* DESCRIPTION OF THE TASK *
For this exercise, output the entries below exactly from the line that holds "- 项目地址：https://relearnvue.com" to the line that holds "with this repository", both ends included. No pictures belong in the copy.

Stored entries:
****

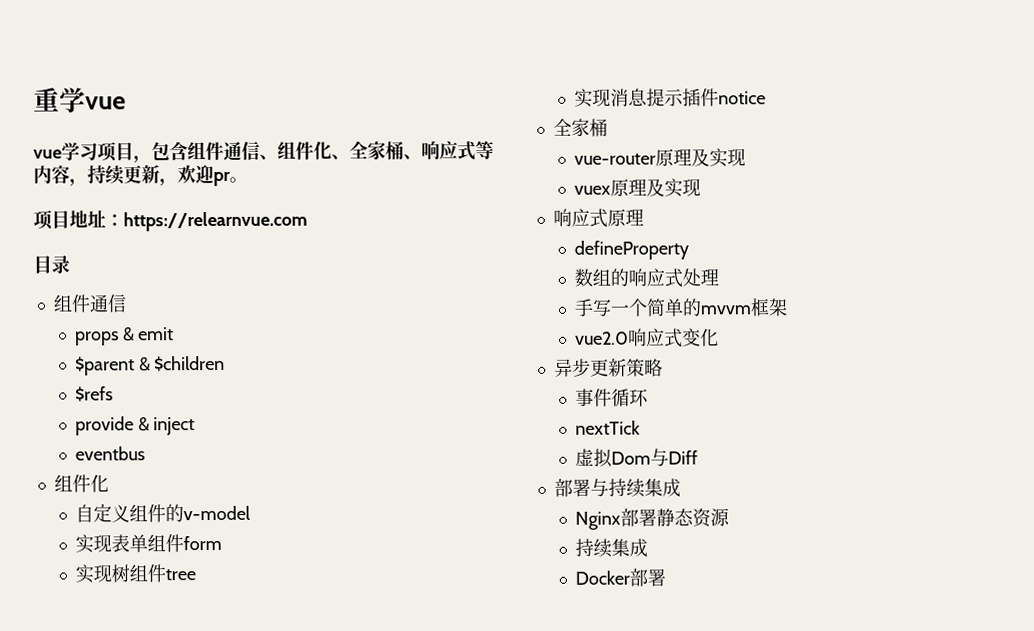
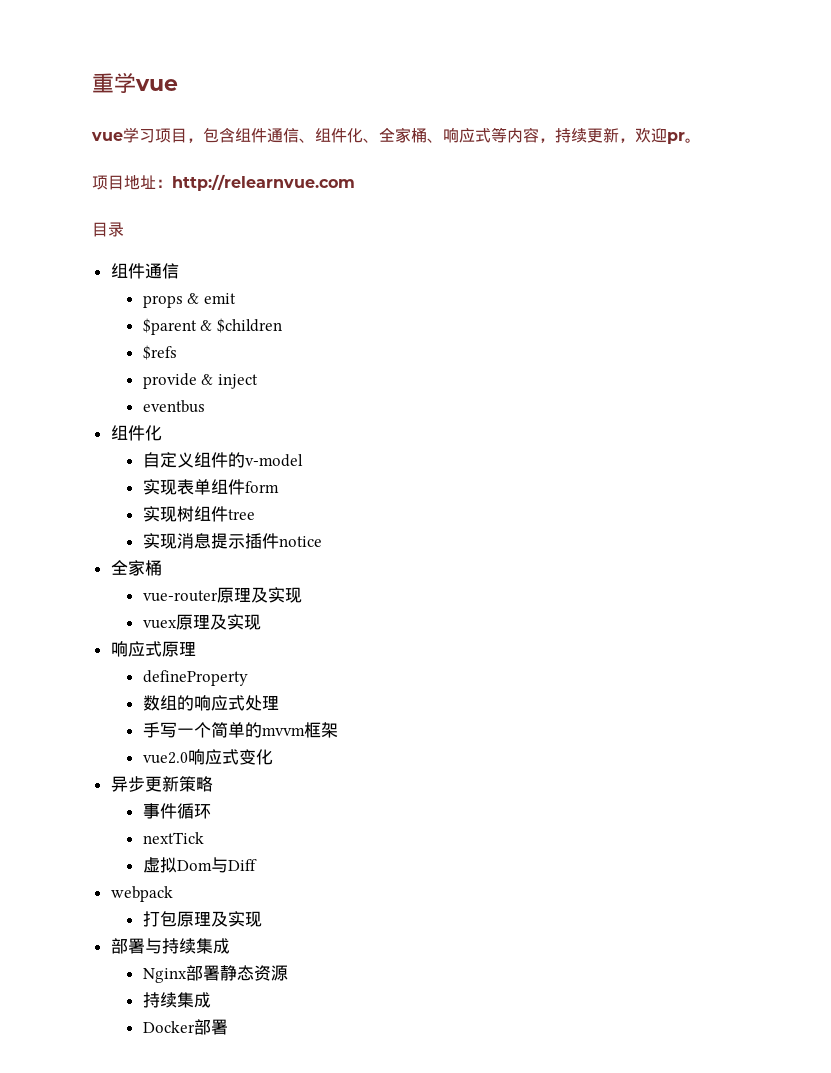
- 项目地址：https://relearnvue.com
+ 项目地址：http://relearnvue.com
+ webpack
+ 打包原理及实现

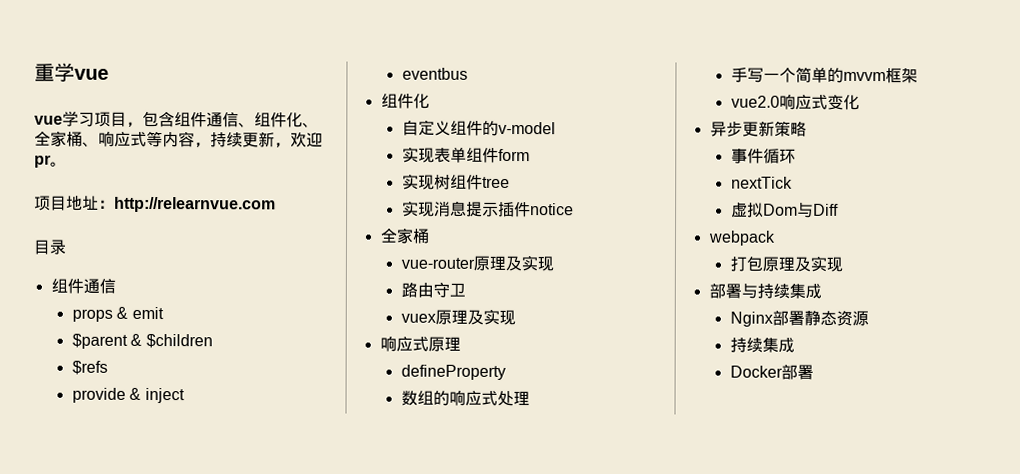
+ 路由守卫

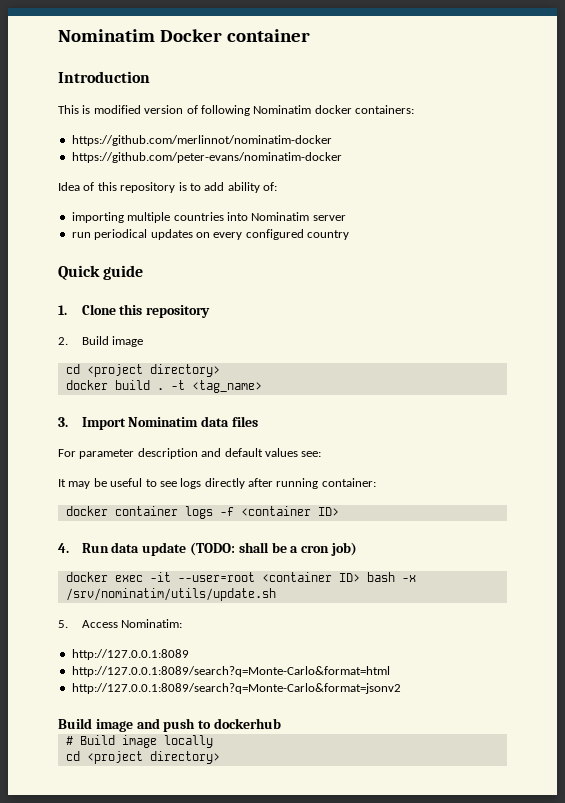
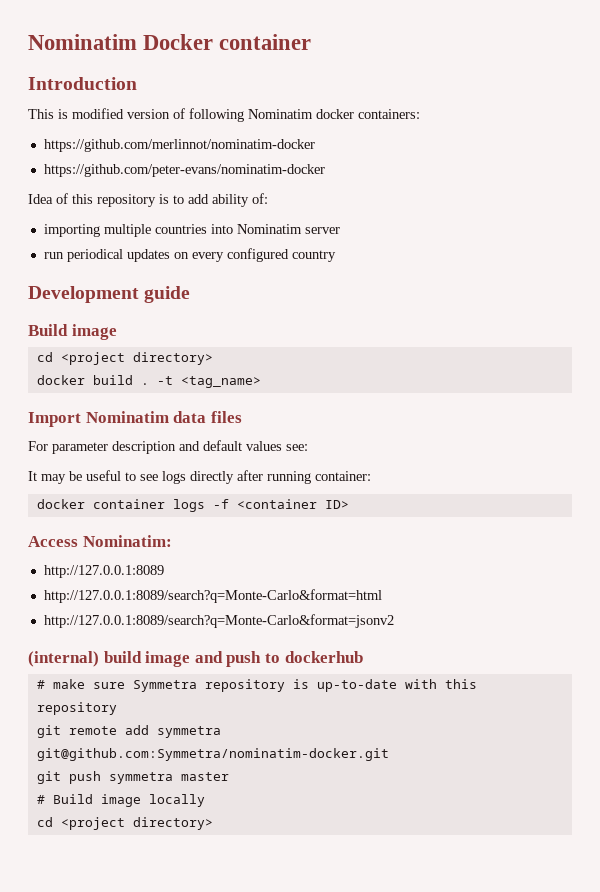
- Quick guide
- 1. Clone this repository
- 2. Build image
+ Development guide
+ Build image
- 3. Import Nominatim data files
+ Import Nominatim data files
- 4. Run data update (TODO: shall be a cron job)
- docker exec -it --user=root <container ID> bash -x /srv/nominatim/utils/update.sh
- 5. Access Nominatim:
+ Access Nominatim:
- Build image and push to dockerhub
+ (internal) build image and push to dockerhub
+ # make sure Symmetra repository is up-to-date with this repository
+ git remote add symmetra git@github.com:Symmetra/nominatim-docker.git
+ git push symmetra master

****

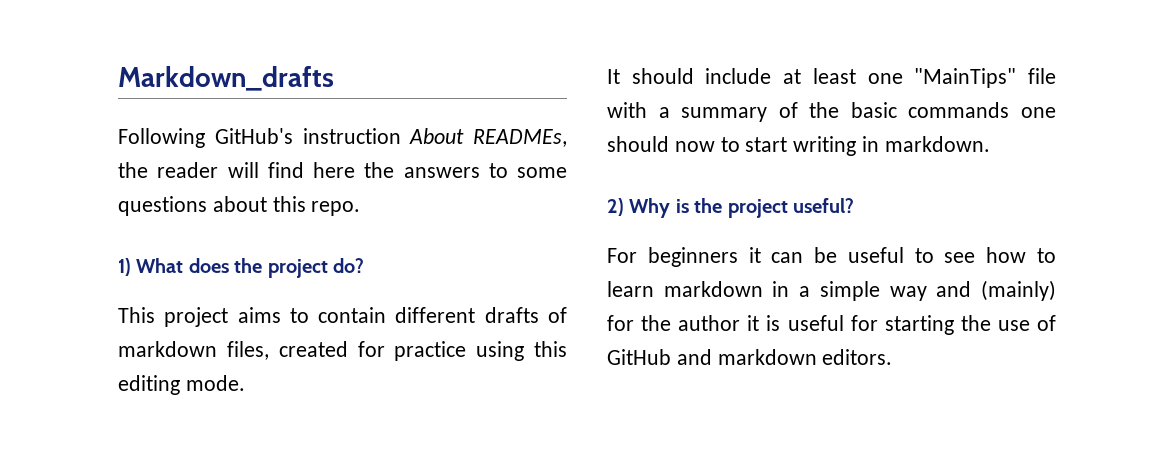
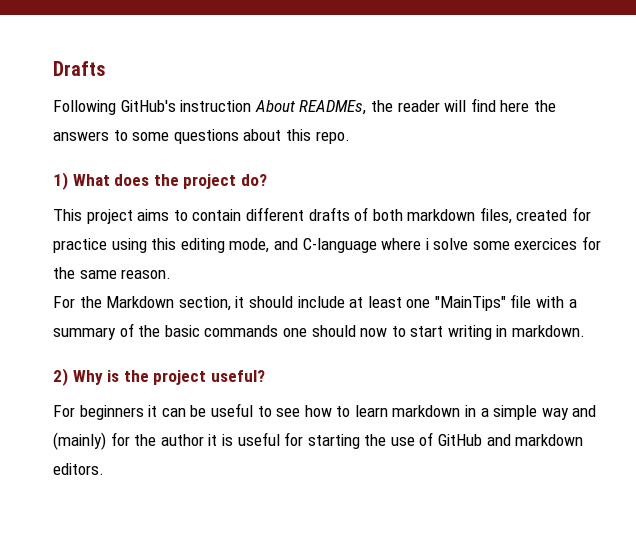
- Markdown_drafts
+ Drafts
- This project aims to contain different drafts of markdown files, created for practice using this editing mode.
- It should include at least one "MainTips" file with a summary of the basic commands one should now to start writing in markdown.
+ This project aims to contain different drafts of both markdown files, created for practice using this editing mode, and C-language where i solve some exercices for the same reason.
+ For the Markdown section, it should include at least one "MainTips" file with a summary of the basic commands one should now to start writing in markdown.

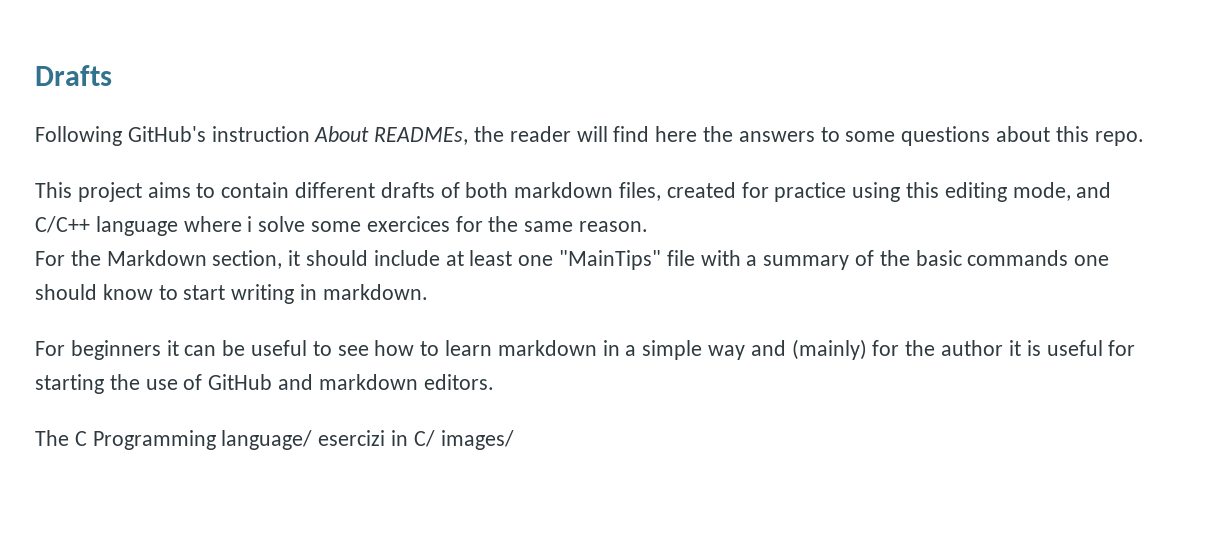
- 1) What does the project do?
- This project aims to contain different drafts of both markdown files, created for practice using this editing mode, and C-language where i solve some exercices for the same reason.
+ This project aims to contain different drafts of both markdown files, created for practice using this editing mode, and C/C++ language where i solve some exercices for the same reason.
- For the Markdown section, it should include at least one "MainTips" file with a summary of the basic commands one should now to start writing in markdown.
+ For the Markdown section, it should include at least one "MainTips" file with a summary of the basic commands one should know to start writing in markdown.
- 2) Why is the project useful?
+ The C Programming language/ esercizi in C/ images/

****

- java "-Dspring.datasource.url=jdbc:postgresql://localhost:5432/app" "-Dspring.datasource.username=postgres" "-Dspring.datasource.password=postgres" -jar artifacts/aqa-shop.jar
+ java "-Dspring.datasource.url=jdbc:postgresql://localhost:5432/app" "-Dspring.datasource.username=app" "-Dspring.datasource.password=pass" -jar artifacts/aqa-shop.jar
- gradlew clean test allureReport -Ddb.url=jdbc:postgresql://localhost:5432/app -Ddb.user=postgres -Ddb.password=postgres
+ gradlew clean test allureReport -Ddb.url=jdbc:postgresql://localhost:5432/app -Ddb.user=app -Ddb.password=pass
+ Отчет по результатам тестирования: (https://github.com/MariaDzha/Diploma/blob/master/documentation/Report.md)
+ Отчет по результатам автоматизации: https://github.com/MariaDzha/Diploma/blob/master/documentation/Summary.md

****

* ANSWER *
- 项目地址：https://relearnvue.com
+ 项目地址：http://relearnvue.com
+ webpack
+ 打包原理及实现

+ 路由守卫

- Quick guide
- 1. Clone this repository
- 2. Build image
+ Development guide
+ Build image
- 3. Import Nominatim data files
+ Import Nominatim data files
- 4. Run data update (TODO: shall be a cron job)
- docker exec -it --user=root <container ID> bash -x /srv/nominatim/utils/update.sh
- 5. Access Nominatim:
+ Access Nominatim:
- Build image and push to dockerhub
+ (internal) build image and push to dockerhub
+ # make sure Symmetra repository is up-to-date with this repository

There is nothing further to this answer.